# PROBLEM TO SOLVE:
The expected output is a copy of every line in the records with the string "left".

# DATA LISTING:
⁂

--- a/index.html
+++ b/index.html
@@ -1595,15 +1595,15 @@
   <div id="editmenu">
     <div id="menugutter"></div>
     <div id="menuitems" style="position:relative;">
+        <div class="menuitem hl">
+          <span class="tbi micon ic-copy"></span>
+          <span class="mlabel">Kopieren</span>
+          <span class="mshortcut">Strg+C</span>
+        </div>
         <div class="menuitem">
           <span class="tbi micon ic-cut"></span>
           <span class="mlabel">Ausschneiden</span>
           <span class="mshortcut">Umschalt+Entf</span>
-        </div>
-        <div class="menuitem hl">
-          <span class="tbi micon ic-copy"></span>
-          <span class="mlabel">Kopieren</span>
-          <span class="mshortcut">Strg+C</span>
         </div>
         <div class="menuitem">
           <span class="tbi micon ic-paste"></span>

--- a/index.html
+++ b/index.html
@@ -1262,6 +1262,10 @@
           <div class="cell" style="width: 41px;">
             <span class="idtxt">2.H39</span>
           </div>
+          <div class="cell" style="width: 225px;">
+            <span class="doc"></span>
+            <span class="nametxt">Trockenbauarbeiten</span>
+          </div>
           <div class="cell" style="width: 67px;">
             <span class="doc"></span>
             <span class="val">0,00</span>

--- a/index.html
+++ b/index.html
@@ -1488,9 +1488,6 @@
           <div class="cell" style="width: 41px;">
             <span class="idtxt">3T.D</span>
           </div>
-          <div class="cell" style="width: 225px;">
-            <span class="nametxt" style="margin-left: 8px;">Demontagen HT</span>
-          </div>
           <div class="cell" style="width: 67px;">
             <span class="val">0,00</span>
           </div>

⁂

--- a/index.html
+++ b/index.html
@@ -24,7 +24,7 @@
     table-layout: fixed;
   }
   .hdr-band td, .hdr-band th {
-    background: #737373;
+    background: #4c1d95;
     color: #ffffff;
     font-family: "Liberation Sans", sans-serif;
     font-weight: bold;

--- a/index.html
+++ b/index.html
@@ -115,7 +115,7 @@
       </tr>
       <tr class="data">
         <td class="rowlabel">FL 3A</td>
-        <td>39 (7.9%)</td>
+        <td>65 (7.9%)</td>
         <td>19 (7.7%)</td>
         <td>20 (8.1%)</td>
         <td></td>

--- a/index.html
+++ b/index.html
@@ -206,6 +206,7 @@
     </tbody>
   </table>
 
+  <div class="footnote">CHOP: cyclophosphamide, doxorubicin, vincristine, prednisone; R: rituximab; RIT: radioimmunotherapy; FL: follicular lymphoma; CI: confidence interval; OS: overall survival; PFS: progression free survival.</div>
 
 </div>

⁂

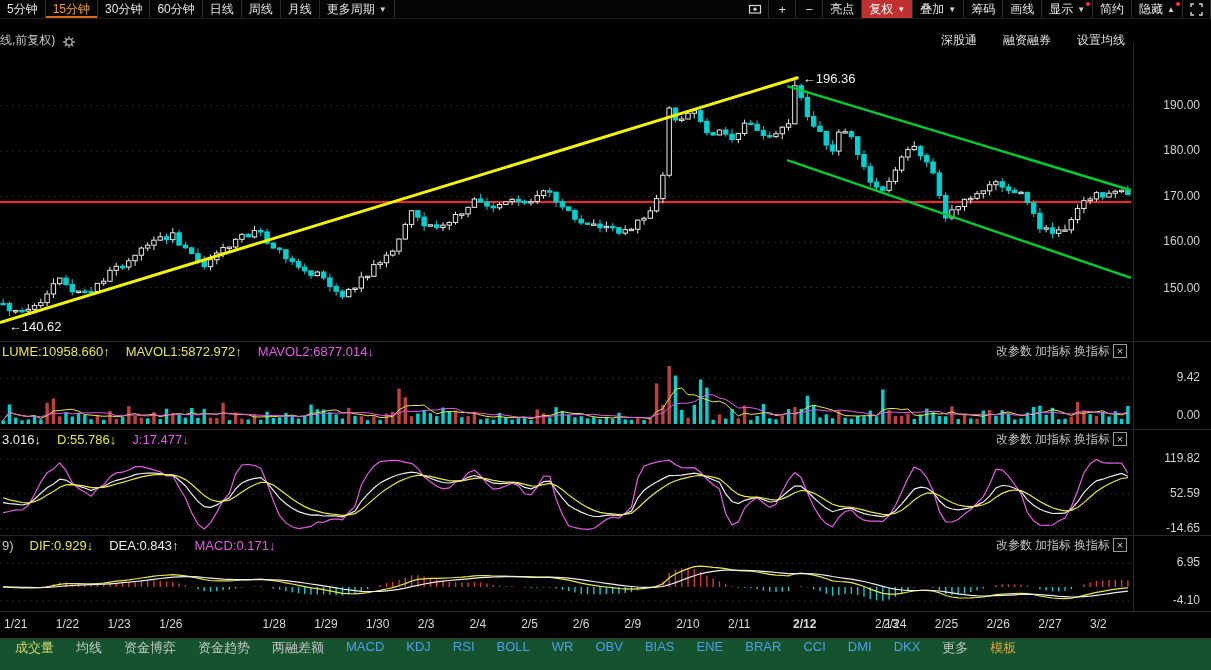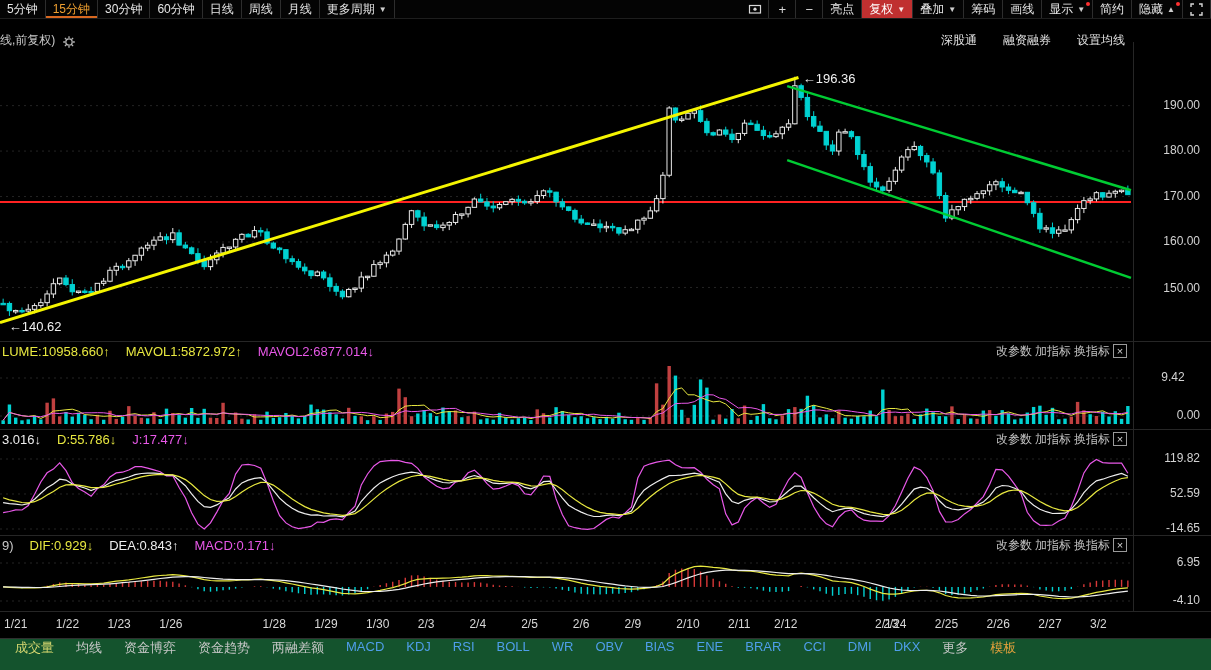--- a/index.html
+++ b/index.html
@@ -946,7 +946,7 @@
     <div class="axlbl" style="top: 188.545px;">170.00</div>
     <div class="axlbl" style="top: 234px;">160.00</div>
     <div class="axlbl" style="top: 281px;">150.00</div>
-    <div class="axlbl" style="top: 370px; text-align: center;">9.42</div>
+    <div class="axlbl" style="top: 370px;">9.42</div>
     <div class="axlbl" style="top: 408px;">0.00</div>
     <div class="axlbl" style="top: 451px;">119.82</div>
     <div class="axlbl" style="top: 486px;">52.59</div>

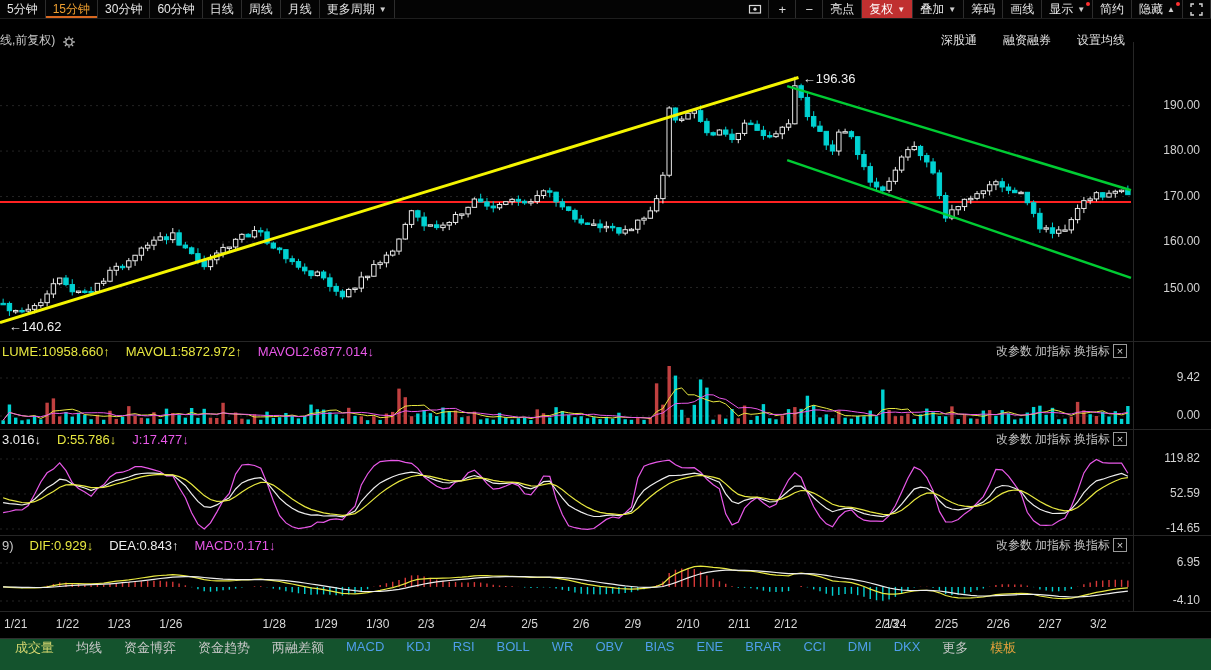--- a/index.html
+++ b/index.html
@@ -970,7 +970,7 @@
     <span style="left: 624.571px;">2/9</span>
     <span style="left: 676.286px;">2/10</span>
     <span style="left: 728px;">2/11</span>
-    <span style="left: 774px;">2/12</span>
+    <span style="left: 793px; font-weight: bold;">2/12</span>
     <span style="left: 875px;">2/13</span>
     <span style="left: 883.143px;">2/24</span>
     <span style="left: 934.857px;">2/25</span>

⁂

# ANSWER TO THIS TASK:
-            <span class="nametxt" style="margin-left: 8px;">Demontagen HT</span>
     <span style="left: 624.571px;">2/9</span>
     <span style="left: 676.286px;">2/10</span>
     <span style="left: 728px;">2/11</span>
-    <span style="left: 774px;">2/12</span>
+    <span style="left: 793px; font-weight: bold;">2/12</span>
     <span style="left: 875px;">2/13</span>
     <span style="left: 883.143px;">2/24</span>
     <span style="left: 934.857px;">2/25</span>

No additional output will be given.